(Problem statement) In the entries below, find every line with "FFFFFF" and copy it.

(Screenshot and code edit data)
*-*-*
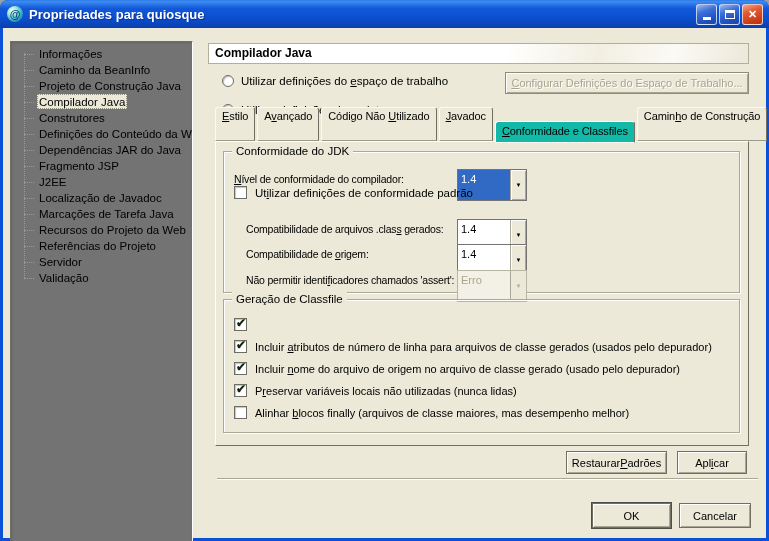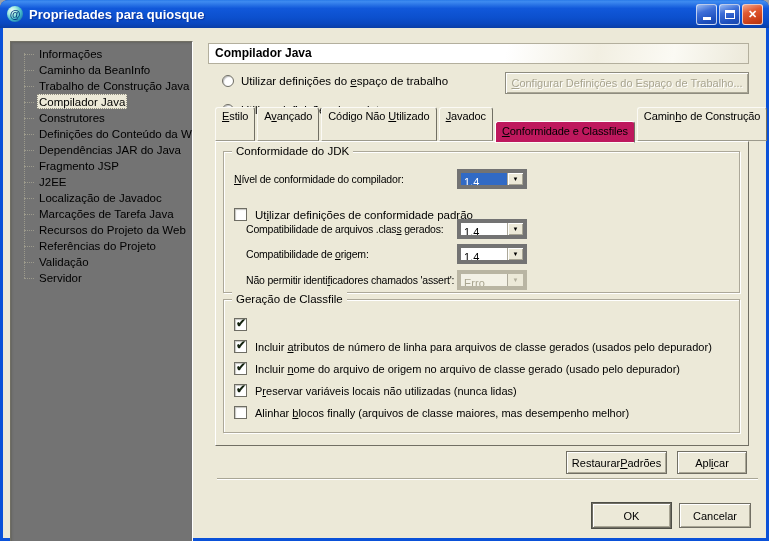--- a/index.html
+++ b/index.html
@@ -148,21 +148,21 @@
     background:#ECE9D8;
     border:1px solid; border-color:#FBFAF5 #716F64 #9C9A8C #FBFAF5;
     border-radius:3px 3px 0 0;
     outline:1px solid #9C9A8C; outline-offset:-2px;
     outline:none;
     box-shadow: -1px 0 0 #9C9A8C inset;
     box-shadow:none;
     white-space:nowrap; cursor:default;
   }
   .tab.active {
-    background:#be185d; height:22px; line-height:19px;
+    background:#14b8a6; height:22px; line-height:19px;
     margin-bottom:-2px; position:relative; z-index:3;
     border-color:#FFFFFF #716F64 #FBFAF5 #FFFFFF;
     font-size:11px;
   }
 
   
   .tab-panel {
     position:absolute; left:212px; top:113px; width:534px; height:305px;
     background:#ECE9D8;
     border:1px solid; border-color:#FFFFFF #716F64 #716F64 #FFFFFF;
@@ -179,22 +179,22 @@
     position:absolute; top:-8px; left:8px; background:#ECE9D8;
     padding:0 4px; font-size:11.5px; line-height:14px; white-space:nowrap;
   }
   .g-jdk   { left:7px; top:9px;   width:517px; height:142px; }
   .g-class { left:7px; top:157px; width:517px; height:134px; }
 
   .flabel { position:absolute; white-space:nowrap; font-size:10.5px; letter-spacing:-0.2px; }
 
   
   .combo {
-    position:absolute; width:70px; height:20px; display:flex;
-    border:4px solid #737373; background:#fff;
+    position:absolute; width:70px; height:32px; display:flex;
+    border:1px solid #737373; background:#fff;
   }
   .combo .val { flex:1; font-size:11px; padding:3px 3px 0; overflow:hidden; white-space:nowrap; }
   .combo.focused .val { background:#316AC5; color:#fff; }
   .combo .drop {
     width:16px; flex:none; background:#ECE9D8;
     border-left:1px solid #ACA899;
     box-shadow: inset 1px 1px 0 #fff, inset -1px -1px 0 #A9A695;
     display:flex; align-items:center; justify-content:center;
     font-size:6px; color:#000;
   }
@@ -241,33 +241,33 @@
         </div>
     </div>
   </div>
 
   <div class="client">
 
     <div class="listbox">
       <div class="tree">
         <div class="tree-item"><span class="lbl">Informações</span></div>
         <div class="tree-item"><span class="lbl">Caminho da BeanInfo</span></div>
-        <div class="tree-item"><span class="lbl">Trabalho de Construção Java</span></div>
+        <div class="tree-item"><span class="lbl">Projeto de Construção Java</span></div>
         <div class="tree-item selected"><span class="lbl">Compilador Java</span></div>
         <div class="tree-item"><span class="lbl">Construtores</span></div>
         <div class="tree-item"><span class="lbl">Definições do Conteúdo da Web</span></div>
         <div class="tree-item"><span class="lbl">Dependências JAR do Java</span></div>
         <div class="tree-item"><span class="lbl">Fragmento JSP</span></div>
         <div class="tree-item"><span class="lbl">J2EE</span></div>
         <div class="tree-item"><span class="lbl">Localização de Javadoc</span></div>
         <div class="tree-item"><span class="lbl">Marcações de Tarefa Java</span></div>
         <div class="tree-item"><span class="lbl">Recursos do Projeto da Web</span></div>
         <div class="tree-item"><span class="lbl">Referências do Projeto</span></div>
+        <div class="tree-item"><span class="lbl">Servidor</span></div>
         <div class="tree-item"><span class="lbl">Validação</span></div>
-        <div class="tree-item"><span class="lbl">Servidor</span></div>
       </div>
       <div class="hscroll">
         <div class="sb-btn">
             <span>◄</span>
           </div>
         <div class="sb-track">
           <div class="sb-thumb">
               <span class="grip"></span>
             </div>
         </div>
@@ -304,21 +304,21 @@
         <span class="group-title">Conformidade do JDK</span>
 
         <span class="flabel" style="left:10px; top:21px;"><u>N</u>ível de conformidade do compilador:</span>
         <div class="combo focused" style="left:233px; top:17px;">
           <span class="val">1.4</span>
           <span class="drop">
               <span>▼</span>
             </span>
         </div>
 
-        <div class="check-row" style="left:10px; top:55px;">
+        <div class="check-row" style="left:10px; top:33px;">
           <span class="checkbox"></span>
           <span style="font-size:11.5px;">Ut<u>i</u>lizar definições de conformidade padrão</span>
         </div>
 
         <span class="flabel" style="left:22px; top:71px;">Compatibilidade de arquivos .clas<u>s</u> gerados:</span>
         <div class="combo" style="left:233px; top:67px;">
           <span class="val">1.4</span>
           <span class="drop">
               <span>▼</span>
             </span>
*-*-*
(Task response)
     border-color:#FFFFFF #716F64 #FBFAF5 #FFFFFF;
     border:1px solid; border-color:#FFFFFF #716F64 #716F64 #FFFFFF;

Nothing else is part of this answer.